= What to produce =
Give the entries again exactly. Skip the pictures.

+++ Input records

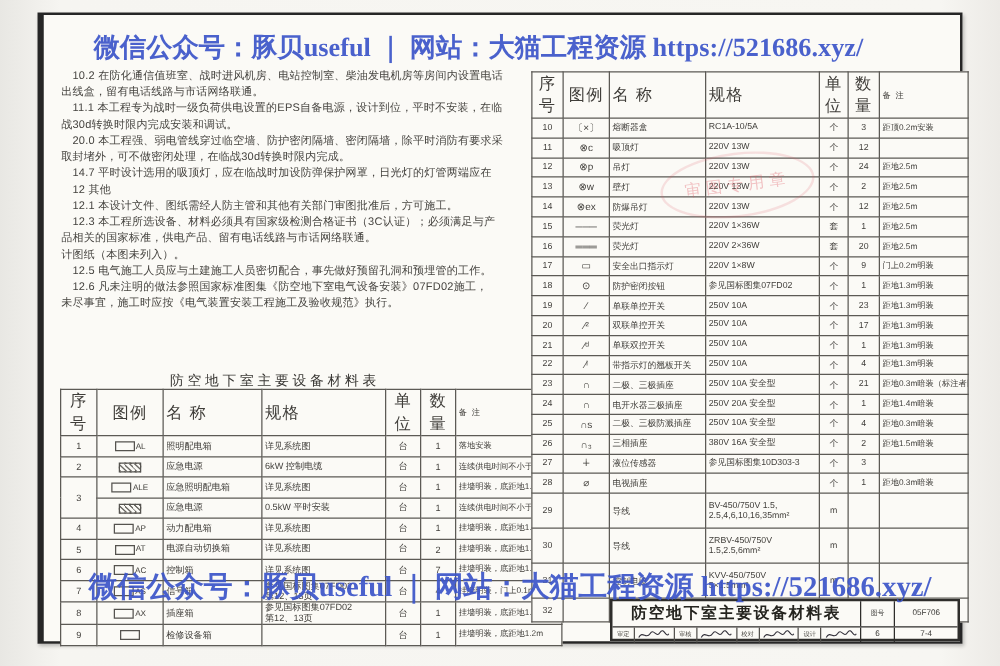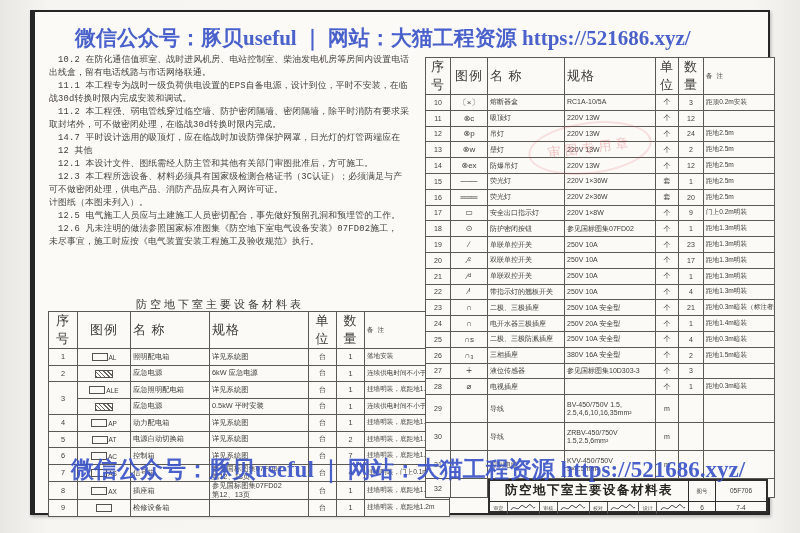--- a/index.html
+++ b/index.html
@@ -9,21 +9,21 @@
   .frame{position:absolute;left:30px;top:10px;width:740px;height:505px;box-sizing:border-box;
          border:2px solid #262626;border-left-width:5px;background:#fbfaf6;
          box-shadow:1px 2px 3px rgba(0,0,0,0.25);}
   
   .wm{position:absolute;color:#3c55c9;font-family:"Liberation Serif",serif;font-weight:600;
       white-space:nowrap;z-index:40;letter-spacing:0px;opacity:0.92;}
   .wm.top{left:40px;top:12px;font-size:21px;}
   .wm.bottom{left:36px;top:442px;font-size:23px;}
   
   .notes{position:absolute;left:14px;top:42px;width:380px;font-size:8.8px;line-height:13px;
-         color:#45433f;letter-spacing:0.2px;font-family:Liberation Mono, monospace;}
+         color:#45433f;letter-spacing:0.2px;}
   .notes .ln{white-space:nowrap;overflow:hidden;}
   .notes .ln.num{padding-left:9px;}
   
   table{border-collapse:collapse;table-layout:fixed;background:#fbfaf6;}
   th,td{border:1px solid #5c5a55;font-weight:normal;text-align:center;padding:0 1px;
         overflow:hidden;color:#403e3a;}
   th{font-size:13px;letter-spacing:1px;}
   .lt{position:absolute;left:13px;top:299px;width:374px;}
   .lt thead tr{height:18px;}
   .lt tr{height:16.5px;}
@@ -74,27 +74,27 @@
 
 <div class="frame">
 
   <div class="wm top">微信公众号：豚贝useful ｜ 网站：大猫工程资源 https://521686.xyz/</div>
 
   <div class="notes" id="notes">
       <div class="ln num">10.2 在防化通信值班室、战时进风机房、电站控制室、柴油发电机房等房间内设置电话</div>
       <div class="ln">出线盒，留有电话线路与市话网络联通。</div>
       <div class="ln num">11.1 本工程专为战时一级负荷供电设置的EPS自备电源，设计到位，平时不安装，在临</div>
       <div class="ln">战30d转换时限内完成安装和调试。</div>
-      <div class="ln num">11.2 本工程强、弱电管线穿过临空墙、防护密闭隔墙、密闭隔墙，除平时消防有要求采</div>
+      <div class="ln num">20.0 本工程强、弱电管线穿过临空墙、防护密闭隔墙、密闭隔墙，除平时消防有要求采</div>
       <div class="ln">取封堵外，可不做密闭处理，在临战30d转换时限内完成。</div>
       <div class="ln num">14.7 平时设计选用的吸顶灯，应在临战时加设防弹保护网罩，日光灯的灯管两端应在</div>
       <div class="ln num">12 其他</div>
       <div class="ln num">12.1 本设计文件、图纸需经人防主管和其他有关部门审图批准后，方可施工。</div>
       <div class="ln num">12.3 本工程所选设备、材料必须具有国家级检测合格证书（3C认证）；必须满足与产</div>
-      <div class="ln">可不做密闭处理，供电产品、消防产品应具有入网许可证。</div>
+      <div class="ln">品相关的国家标准，供电产品、留有电话线路与市话网络联通。</div>
       <div class="ln">计图纸（本图未列入）。</div>
       <div class="ln num">12.5 电气施工人员应与土建施工人员密切配合，事先做好预留孔洞和预埋管的工作。</div>
       <div class="ln num">12.6 凡未注明的做法参照国家标准图集《防空地下室电气设备安装》07FD02施工，</div>
       <div class="ln">未尽事宜，施工时应按《电气装置安装工程施工及验收规范》执行。</div>
     </div>
 
   <div class="lt-title">防空地下室主要设备材料表</div>
 
   <table class="lt" id="left-table">
     <thead>
@@ -115,21 +115,21 @@
           <td class="c-name">照明配电箱</td>
           <td class="c-spec">详见系统图</td>
           <td class="c-unit">台</td>
           <td class="c-qty">1</td>
           <td class="c-note">落地安装</td>
         </tr>
         <tr>
           <td class="c-no">2</td>
           <td class="c-sym"><span class="sym box-hatch"></span></td>
           <td class="c-name">应急电源</td>
-          <td class="c-spec">6kW 应急电源</td>
+          <td class="c-spec">6kW 控制电缆</td>
           <td class="c-unit">台</td>
           <td class="c-qty">1</td>
           <td class="c-note">连续供电时间不小于6h</td>
         </tr>
         <tr>
           <td class="c-no" rowspan="2">3</td>
           <td class="c-sym"><span class="sym box"></span><span class="symlb">ALE</span></td>
           <td class="c-name">应急照明配电箱</td>
           <td class="c-spec">详见系统图</td>
           <td class="c-unit">台</td>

++++++

= Solved problem =
--- a/index.html
+++ b/index.html
@@ -9,21 +9,21 @@
   .frame{position:absolute;left:30px;top:10px;width:740px;height:505px;box-sizing:border-box;
          border:2px solid #262626;border-left-width:5px;background:#fbfaf6;
          box-shadow:1px 2px 3px rgba(0,0,0,0.25);}
   
   .wm{position:absolute;color:#3c55c9;font-family:"Liberation Serif",serif;font-weight:600;
       white-space:nowrap;z-index:40;letter-spacing:0px;opacity:0.92;}
   .wm.top{left:40px;top:12px;font-size:21px;}
   .wm.bottom{left:36px;top:442px;font-size:23px;}
   
   .notes{position:absolute;left:14px;top:42px;width:380px;font-size:8.8px;line-height:13px;
-         color:#45433f;letter-spacing:0.2px;font-family:Liberation Mono, monospace;}
+         color:#45433f;letter-spacing:0.2px;}
   .notes .ln{white-space:nowrap;overflow:hidden;}
   .notes .ln.num{padding-left:9px;}
   
   table{border-collapse:collapse;table-layout:fixed;background:#fbfaf6;}
   th,td{border:1px solid #5c5a55;font-weight:normal;text-align:center;padding:0 1px;
         overflow:hidden;color:#403e3a;}
   th{font-size:13px;letter-spacing:1px;}
   .lt{position:absolute;left:13px;top:299px;width:374px;}
   .lt thead tr{height:18px;}
   .lt tr{height:16.5px;}
@@ -74,27 +74,27 @@
 
 <div class="frame">
 
   <div class="wm top">微信公众号：豚贝useful ｜ 网站：大猫工程资源 https://521686.xyz/</div>
 
   <div class="notes" id="notes">
       <div class="ln num">10.2 在防化通信值班室、战时进风机房、电站控制室、柴油发电机房等房间内设置电话</div>
       <div class="ln">出线盒，留有电话线路与市话网络联通。</div>
       <div class="ln num">11.1 本工程专为战时一级负荷供电设置的EPS自备电源，设计到位，平时不安装，在临</div>
       <div class="ln">战30d转换时限内完成安装和调试。</div>
-      <div class="ln num">11.2 本工程强、弱电管线穿过临空墙、防护密闭隔墙、密闭隔墙，除平时消防有要求采</div>
+      <div class="ln num">20.0 本工程强、弱电管线穿过临空墙、防护密闭隔墙、密闭隔墙，除平时消防有要求采</div>
       <div class="ln">取封堵外，可不做密闭处理，在临战30d转换时限内完成。</div>
       <div class="ln num">14.7 平时设计选用的吸顶灯，应在临战时加设防弹保护网罩，日光灯的灯管两端应在</div>
       <div class="ln num">12 其他</div>
       <div class="ln num">12.1 本设计文件、图纸需经人防主管和其他有关部门审图批准后，方可施工。</div>
       <div class="ln num">12.3 本工程所选设备、材料必须具有国家级检测合格证书（3C认证）；必须满足与产</div>
-      <div class="ln">可不做密闭处理，供电产品、消防产品应具有入网许可证。</div>
+      <div class="ln">品相关的国家标准，供电产品、留有电话线路与市话网络联通。</div>
       <div class="ln">计图纸（本图未列入）。</div>
       <div class="ln num">12.5 电气施工人员应与土建施工人员密切配合，事先做好预留孔洞和预埋管的工作。</div>
       <div class="ln num">12.6 凡未注明的做法参照国家标准图集《防空地下室电气设备安装》07FD02施工，</div>
       <div class="ln">未尽事宜，施工时应按《电气装置安装工程施工及验收规范》执行。</div>
     </div>
 
   <div class="lt-title">防空地下室主要设备材料表</div>
 
   <table class="lt" id="left-table">
     <thead>
@@ -115,21 +115,21 @@
           <td class="c-name">照明配电箱</td>
           <td class="c-spec">详见系统图</td>
           <td class="c-unit">台</td>
           <td class="c-qty">1</td>
           <td class="c-note">落地安装</td>
         </tr>
         <tr>
           <td class="c-no">2</td>
           <td class="c-sym"><span class="sym box-hatch"></span></td>
           <td class="c-name">应急电源</td>
-          <td class="c-spec">6kW 应急电源</td>
+          <td class="c-spec">6kW 控制电缆</td>
           <td class="c-unit">台</td>
           <td class="c-qty">1</td>
           <td class="c-note">连续供电时间不小于6h</td>
         </tr>
         <tr>
           <td class="c-no" rowspan="2">3</td>
           <td class="c-sym"><span class="sym box"></span><span class="symlb">ALE</span></td>
           <td class="c-name">应急照明配电箱</td>
           <td class="c-spec">详见系统图</td>
           <td class="c-unit">台</td>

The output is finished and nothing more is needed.